_WORK TASK_. Transcribe exactly the lines below that begin at the line with "Avg | Total Consumption Reserve: 72,006.4" and stop after the line with "Avg | Metric: 4.047 -> 4.627", leaving out every picture.
AVAILABLE DATA section start
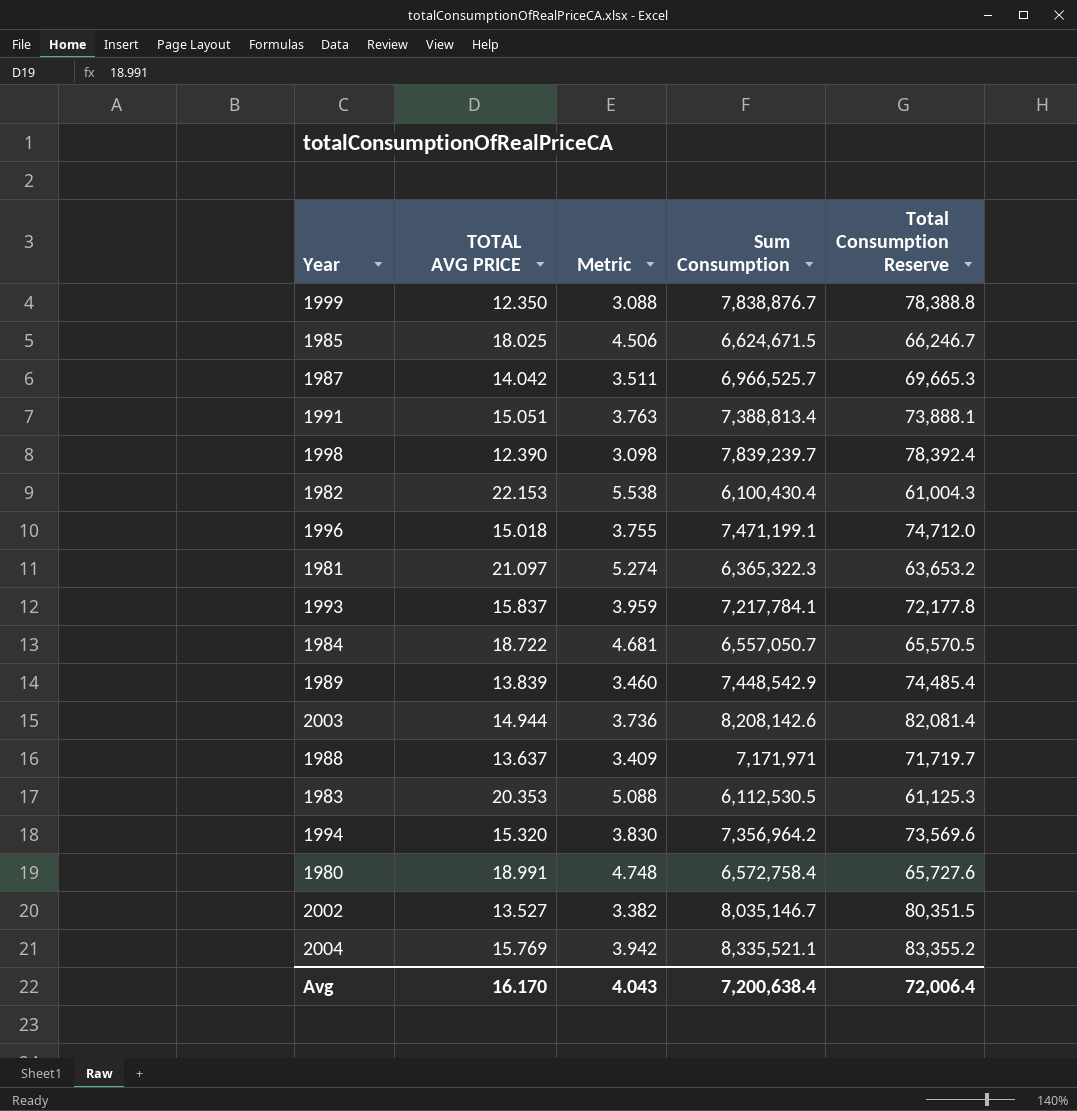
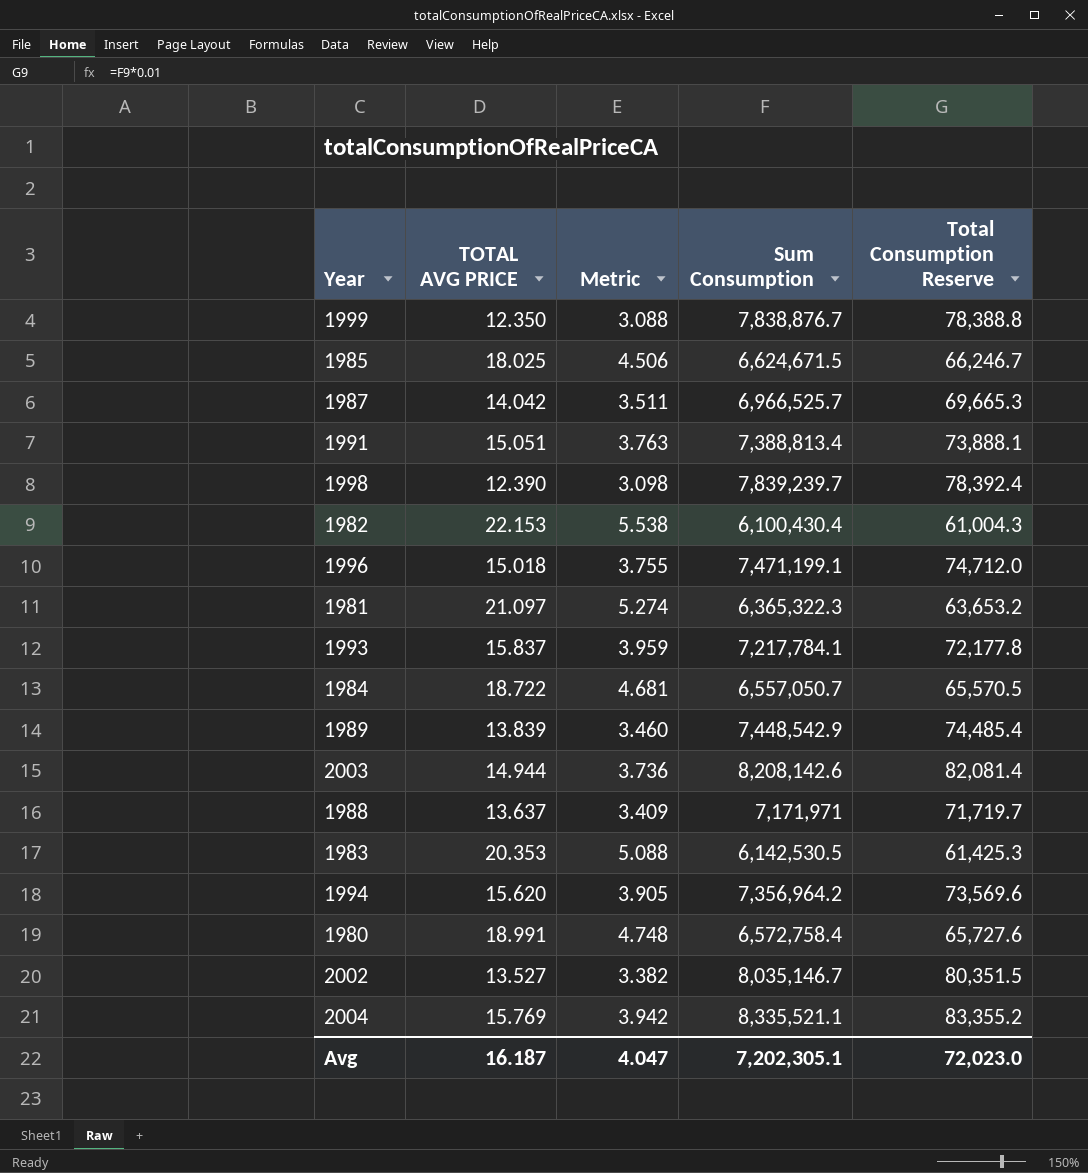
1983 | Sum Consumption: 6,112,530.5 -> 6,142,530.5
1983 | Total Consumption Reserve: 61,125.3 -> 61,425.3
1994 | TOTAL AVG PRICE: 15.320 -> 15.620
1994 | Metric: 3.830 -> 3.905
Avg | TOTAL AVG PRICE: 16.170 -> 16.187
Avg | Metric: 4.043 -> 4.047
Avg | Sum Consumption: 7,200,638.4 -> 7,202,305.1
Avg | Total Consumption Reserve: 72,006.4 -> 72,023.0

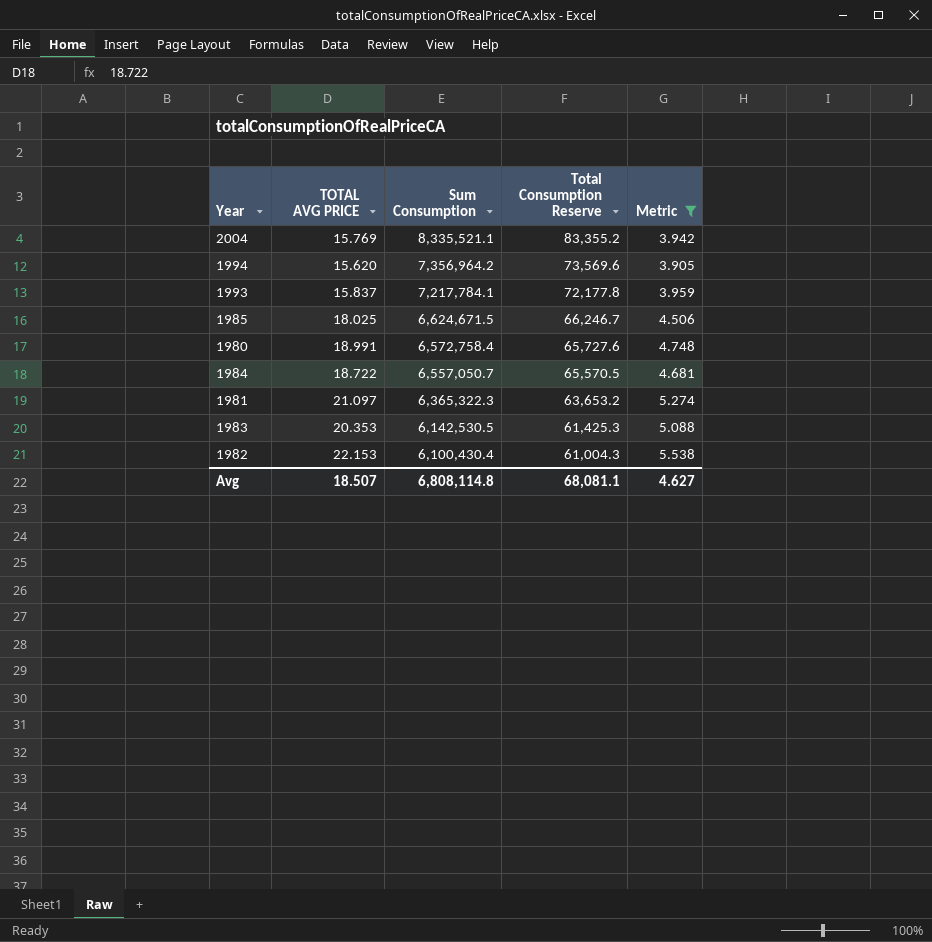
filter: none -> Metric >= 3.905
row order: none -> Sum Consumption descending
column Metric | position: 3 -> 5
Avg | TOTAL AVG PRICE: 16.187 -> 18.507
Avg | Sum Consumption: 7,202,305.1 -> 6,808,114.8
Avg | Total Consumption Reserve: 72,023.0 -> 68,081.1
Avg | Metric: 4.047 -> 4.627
AVAILABLE DATA section end
AVAILABLE DATA section start
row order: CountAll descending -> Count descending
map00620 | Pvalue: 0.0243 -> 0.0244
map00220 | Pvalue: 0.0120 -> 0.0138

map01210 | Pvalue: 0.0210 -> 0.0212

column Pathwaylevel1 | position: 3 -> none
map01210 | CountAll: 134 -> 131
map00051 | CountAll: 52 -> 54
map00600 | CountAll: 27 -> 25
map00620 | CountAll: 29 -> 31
AVAILABLE DATA section end
AVAILABLE DATA section start
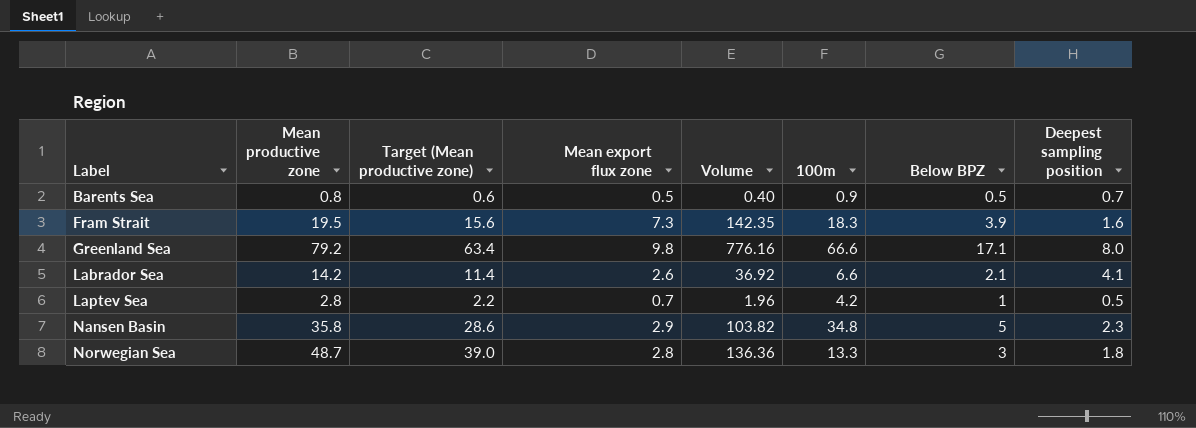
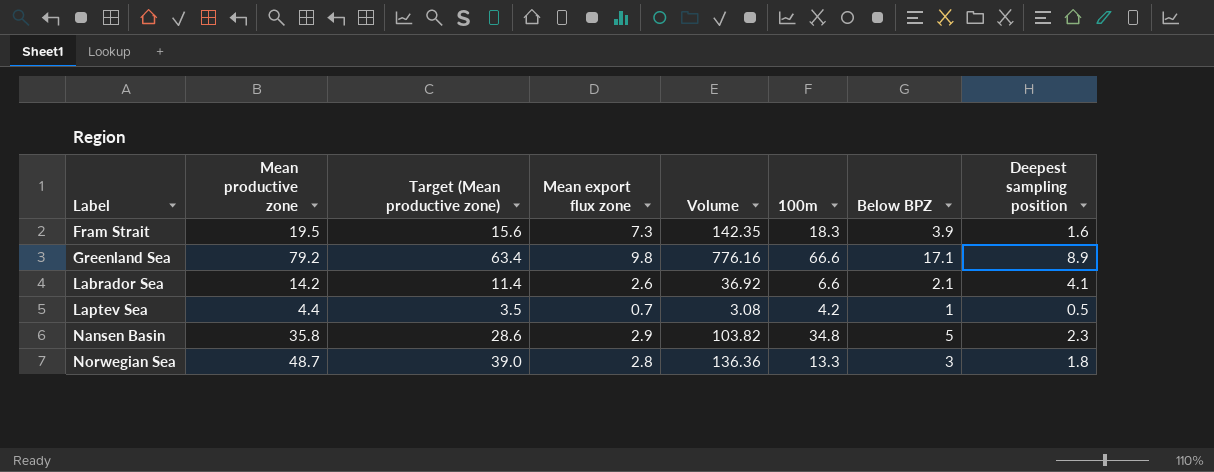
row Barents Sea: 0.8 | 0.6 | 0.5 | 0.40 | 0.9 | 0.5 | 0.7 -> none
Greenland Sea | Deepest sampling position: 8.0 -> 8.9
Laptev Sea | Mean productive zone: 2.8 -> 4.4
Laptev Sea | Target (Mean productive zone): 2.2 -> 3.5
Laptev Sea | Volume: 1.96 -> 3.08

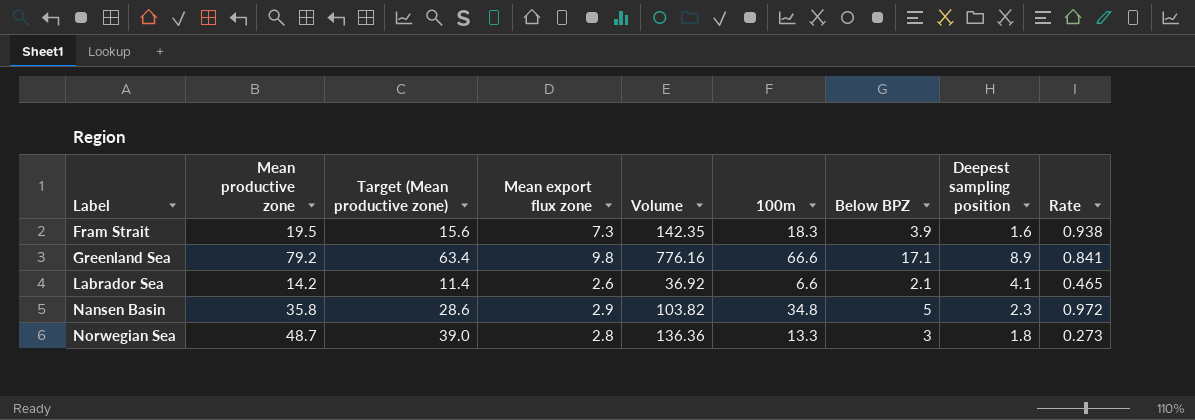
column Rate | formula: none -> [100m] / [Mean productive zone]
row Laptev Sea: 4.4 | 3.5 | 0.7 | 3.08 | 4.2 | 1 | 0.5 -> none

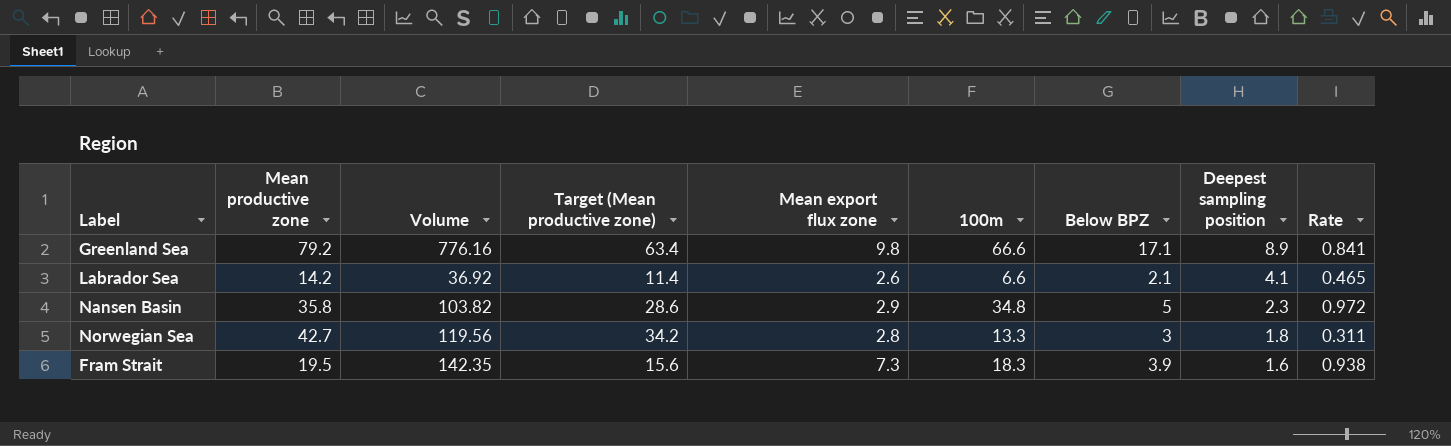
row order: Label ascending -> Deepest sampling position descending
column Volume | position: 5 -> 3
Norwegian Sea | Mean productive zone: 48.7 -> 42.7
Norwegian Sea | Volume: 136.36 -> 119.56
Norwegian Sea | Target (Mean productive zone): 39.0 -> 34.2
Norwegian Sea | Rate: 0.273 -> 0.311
AVAILABLE DATA section end
_TASK RESPONSE_.
Avg | Total Consumption Reserve: 72,006.4 -> 72,023.0

filter: none -> Metric >= 3.905
row order: none -> Sum Consumption descending
column Metric | position: 3 -> 5
Avg | TOTAL AVG PRICE: 16.187 -> 18.507
Avg | Sum Consumption: 7,202,305.1 -> 6,808,114.8
Avg | Total Consumption Reserve: 72,023.0 -> 68,081.1
Avg | Metric: 4.047 -> 4.627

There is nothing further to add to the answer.